The first thing that is notable about all of these species is that some are marine (blackfish, blowfish, smelt, plaice, ling, bass) and others freshwater (chub, carp, trout, bass).  Thus, even if we could identify the specific species from the common names given, they would not all occur together.  Whether a fish is marine or freshwater is a big deal, and would certainly be an important variable for a species distribution model.  Salinity affects osmotic pressure within a fish’s body.  The kidneys of marine species must excrete salt, where the kidneys of freshwater fish must excrete water.  This is how fish maintain the correct osmotic balance, and without osmotic balance the cells of the fish would fill with water until they burst, or completely shrivel.

The three species that we have scientific names for (blackfish, ling, and plaice) are all marine, so now let’s see their species distributions.  While blackfish are endemic to North America, ling and plaice have high occurrence patterns in the North Sea, and have also been sighted in the Norwegian, Baltic, and Mediterranean Seas.

MarineSppGBIF
Presence locations (yellow dots) of blackfish, ling, and plaice.
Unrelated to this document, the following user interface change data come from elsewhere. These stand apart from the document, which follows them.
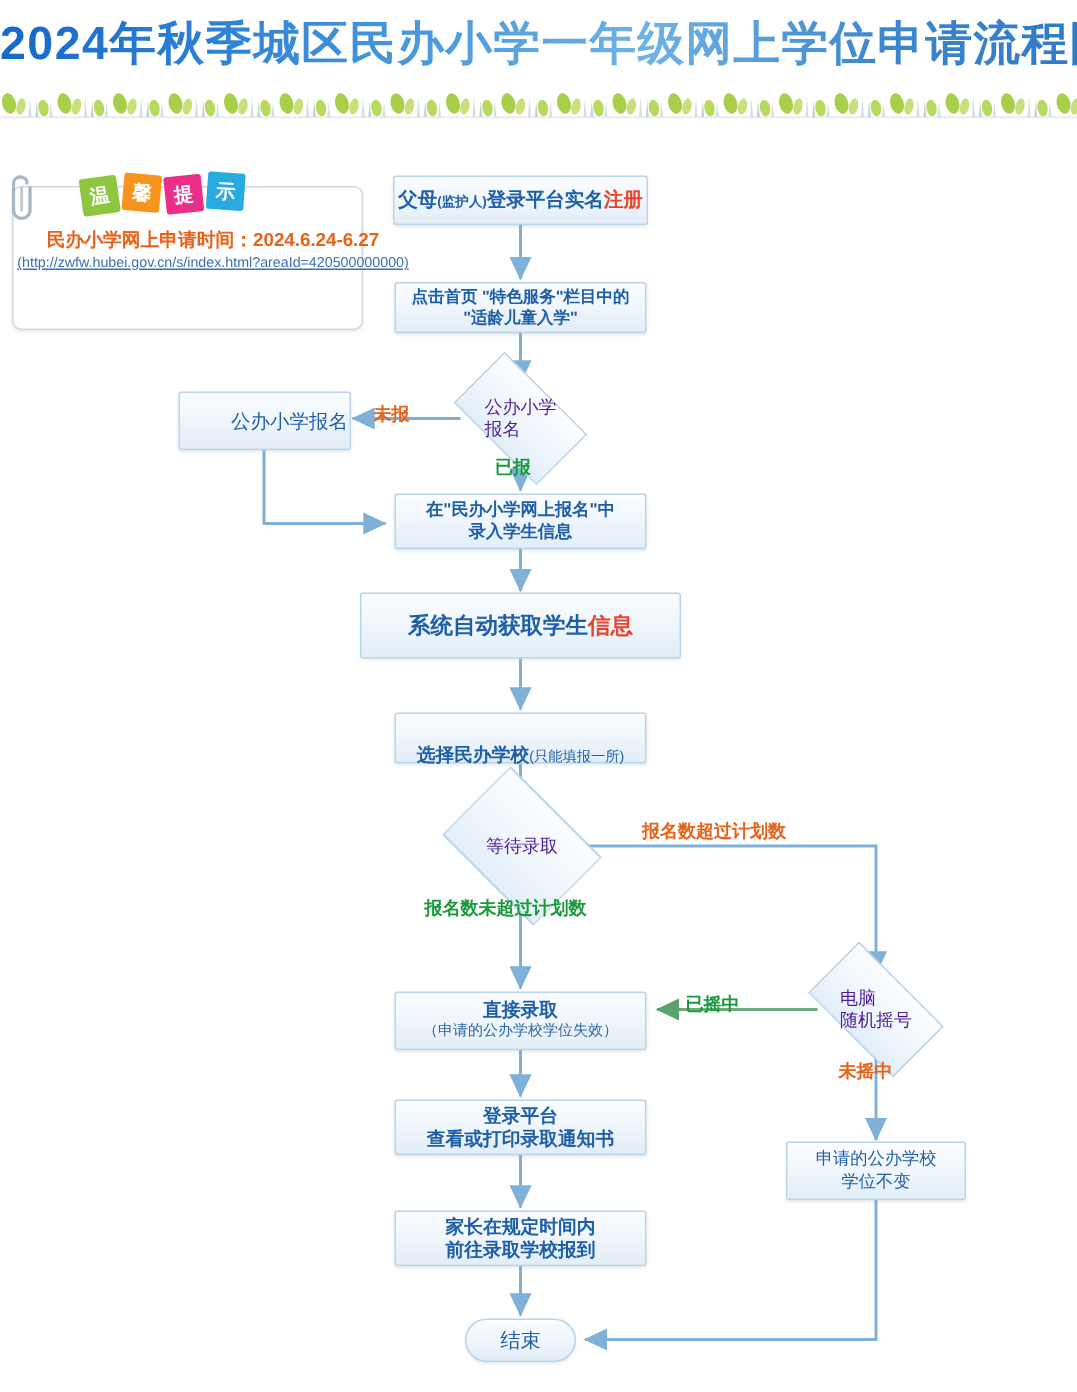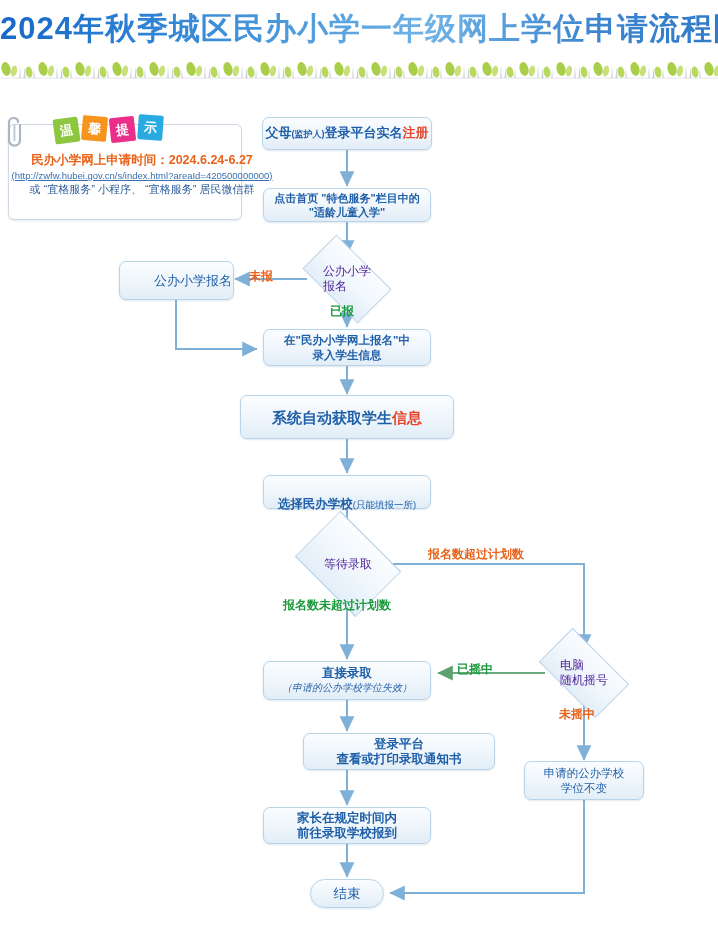--- a/index.html
+++ b/index.html
@@ -56,7 +56,7 @@
     box-sizing:border-box;
     background:linear-gradient(180deg,#fbfdff 0%,#eef5fb 55%,#e2edf7 100%);
     border:1px solid #b9d3e8;
-    border-radius:7px;
+    border-radius:2px;
     color:#1f5fa8;
     display:flex;flex-direction:column;align-items:center;justify-content:center;
     text-align:center;

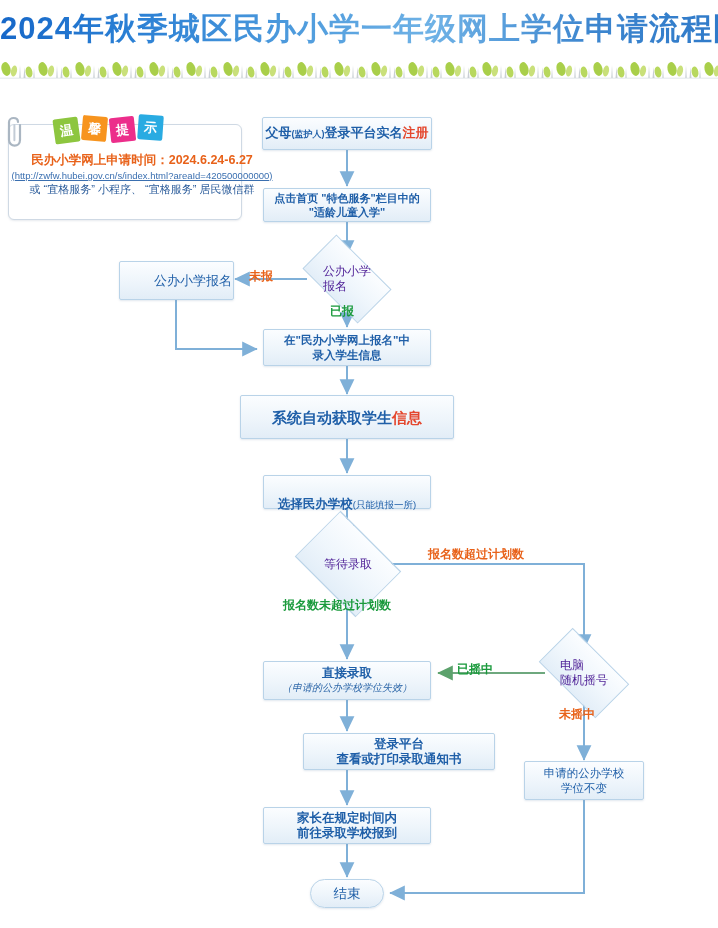--- a/index.html
+++ b/index.html
@@ -158,7 +158,6 @@
 <div id="note-body">
   <div id="note-line1">民办小学网上申请时间：2024.6.24-6.27</div>
   <div id="note-line3">(http://zwfw.hubei.gov.cn/s/index.html?areaId=420500000000)</div>
-  <div id="note-line4">或 “宜格服务” 小程序、 “宜格服务” 居民微信群</div>
 </div>
 
 <svg id="edges" xmlns="http://www.w3.org/2000/svg">

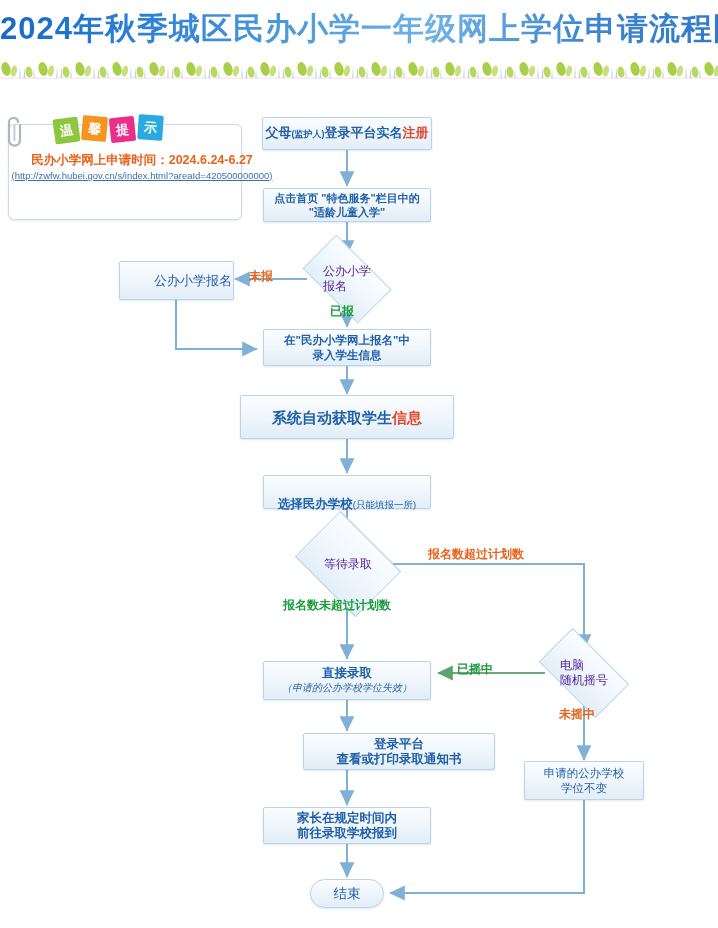--- a/index.html
+++ b/index.html
@@ -64,7 +64,7 @@
   }
   .node .l1{font-size:13px;font-weight:bold;line-height:17px;white-space:nowrap;}
   .node .l2{font-size:13px;font-weight:bold;line-height:17px;white-space:nowrap;}
-  .node .sub{font-size:10px;font-weight:normal;line-height:14px;white-space:nowrap;color:#2c66a8;font-style:italic;}
+  .node .sub{font-size:10px;font-weight:normal;line-height:14px;white-space:nowrap;color:#2c66a8;}
   .node.plain .l1{font-weight:normal;}
   .red{color:#e4472e;}
   .terminator{border-radius:18px;}

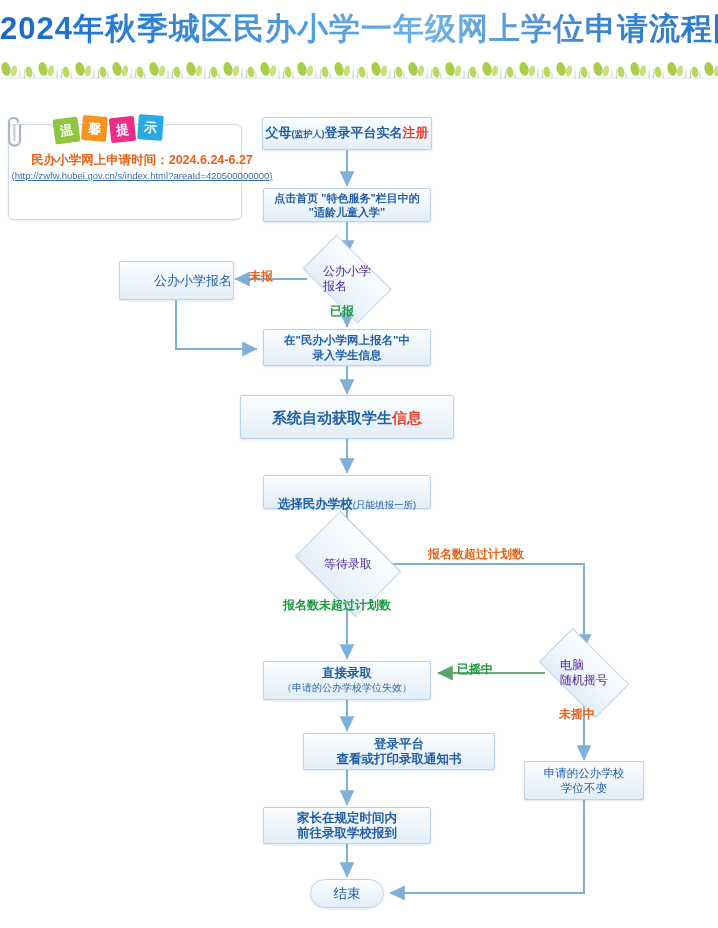--- a/index.html
+++ b/index.html
@@ -262,7 +262,7 @@
   <div class="l2" style="font-size:11.5px;font-weight:normal;line-height:15px;">学位不变</div>
 </div>
 
-<div class="node" style="left:263px;top:733px;width:192px;height:37px;margin-left:40px;">
+<div class="node" style="left:263px;top:733px;width:168px;height:37px;">
   <div class="l1" style="font-size:12.5px;line-height:15px;">登录平台</div>
   <div class="l2" style="font-size:12.5px;line-height:15px;">查看或打印录取通知书</div>
 </div>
These species do not co-occur; it’s almost like Disney made up the story of The Little Mermaid. Source: GBIF

Such a Sweet and Succulent Little Crab
There’s a lot of online debate if Sebastian is a lobster or a crab (no small question, they diverged ~375 million years ago).  Disney has actually put this to rest and stated that he is a red Jamaican crab.  Here’s the problem, there are no species with the common name Red Jamaican crab (hence scientists’ hatred of non-Latin names).  But I did find a Red Land Crab (Gecarcinus ruricola) that is endemic to the Caribbean Sea and Gulf of Mexico.  However, this species lives on land versus the sea.

RedCrab
Do you see the resemblance? Top- Red Land Crab, Middle- Sebastian, Bottom- Distribution of Red Land Crab Sources: EOL, Walt Disney Company, GBIF

So how does this information about Sebastian’s species distribution fit into our overall picture?  When all the evidence is considered together, the distribution of corals, Great White Sharks, economically important fish, and an expat crab, we must conclude that Disney totally made up the ecosystem which Ariel calls home.  While disappointing that no strong conclusions can be drawn to infer the locale of The Little Mermaid,  take heart that scientists use species distribution models to much greater effect.  But as these posts have highlighted, there is a lot of missing data.  Too often I catch myself thinking there are no questions left to answer, but we don’t even know basic stuff like identifying all the species (come on, there MUST be a black and purple octopus like Ursula waiting to be discovered) or mapping species’ full ranges.  Filling the gaps in what we know is such a fun part of being a scientist, and sometimes it takes a silly exercise like this to find those gaps.

…The End
Until The Little Mermaid II- Return to the Sea.  And yes, I own the VHS of that too.